In this book, top researchers from around the world explore the characteristics of clustering problems in a variety of application areas. They also explain how to glean detailed insight from the clustering process—including how to verify the quality of the underlying clusters—through supervision, human intervention, or the automated generation of alternative clusters.

Charu C. Aggarwal is a Research Scientist at the IBM T. J. Watson Research Center in Yorktown Heights, New York. He completed his B.S. from IIT Kanpur in 1993 and his Ph.D. from Massachusetts Institute of Technology in 1996. His research interest during his Ph.D. years was in combinatorial optimization (network flow algorithms), and his thesis advisor was Professor James B. Orlin. He has since worked in the field of performance analysis, databases, and data mining. He has published over 200 papers in refereed conferences and journals, and has applied for or been granted over 80 patents. He is author or editor of nine books, including this one. Because of the commercial value of the above-mentioned patents, he has received several invention achievement awards and has thrice been designated a Master Inventor at IBM. He is a recipient of an IBM Corporate Award (2003) for his work on bio-terrorist threat detection in data streams, a recipient of the IBM Outstanding Innovation Award (2008) for his scientific contributions to privacy technology, and a recipient of an IBM Research Division Award (2008) for his scientific contributions to data stream research. He has served on the program committees of most major database/data mining conferences, and served as program vice-chairs of the SIAM Conference on Data Mining, 2007, the IEEE ICDM Conference, 2007, the WWW Conference 2009, and the IEEE ICDM Conference, 2009. He served as an associate editor of the IEEE Transactions on Knowledge and Data Engineering Journal from 2004 to 2008. He is an associate editor of the ACM TKDD Journal, an action editor of the Data Mining and Knowledge Discovery Journal, an associate editor of the ACM SIGKDD Explorations, and an associate editor of the Knowledge and Information Systems Journal. He is a fellow of the IEEE for "contributions to knowledge discovery and data mining techniques", and a life-member of the ACM.

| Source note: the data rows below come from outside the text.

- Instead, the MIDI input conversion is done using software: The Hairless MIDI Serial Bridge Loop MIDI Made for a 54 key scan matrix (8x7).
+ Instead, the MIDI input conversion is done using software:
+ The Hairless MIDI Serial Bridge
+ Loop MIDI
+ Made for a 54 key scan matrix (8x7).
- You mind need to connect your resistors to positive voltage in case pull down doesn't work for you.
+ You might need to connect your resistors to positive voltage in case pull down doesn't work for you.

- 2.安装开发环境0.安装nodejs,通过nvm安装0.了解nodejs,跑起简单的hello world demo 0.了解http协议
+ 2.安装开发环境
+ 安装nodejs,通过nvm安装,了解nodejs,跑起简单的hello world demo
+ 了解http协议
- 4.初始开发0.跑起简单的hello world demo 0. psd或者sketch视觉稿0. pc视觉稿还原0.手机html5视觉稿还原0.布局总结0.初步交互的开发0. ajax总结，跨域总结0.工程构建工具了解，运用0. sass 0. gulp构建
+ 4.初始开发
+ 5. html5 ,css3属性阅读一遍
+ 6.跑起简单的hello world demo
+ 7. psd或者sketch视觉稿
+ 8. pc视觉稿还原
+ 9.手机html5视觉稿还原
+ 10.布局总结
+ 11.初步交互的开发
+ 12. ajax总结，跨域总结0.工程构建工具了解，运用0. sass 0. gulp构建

Chandan K. Reddy is an Assistant Professor in the Department of Computer Science at Wayne State University. He received his PhD from Cornell University and MS from Michigan State University. His primary research interests are in the areas of data mining and machine learning with applications to healthcare, bioinformatics, and social network analysis. His research is funded by the National Science Foundation, Department of Transportation, and the Susan G. Komen for the Cure Foundation. He has published over 40 peer-reviewed articles in leading conferences and journals. He received the Best Application Paper Award at the ACM SIGKDD conference in 2010 and was a finalist of the INFORMS Franz Edelman Award Competition in 2011. He is a member of IEEE, ACM, and SIAM.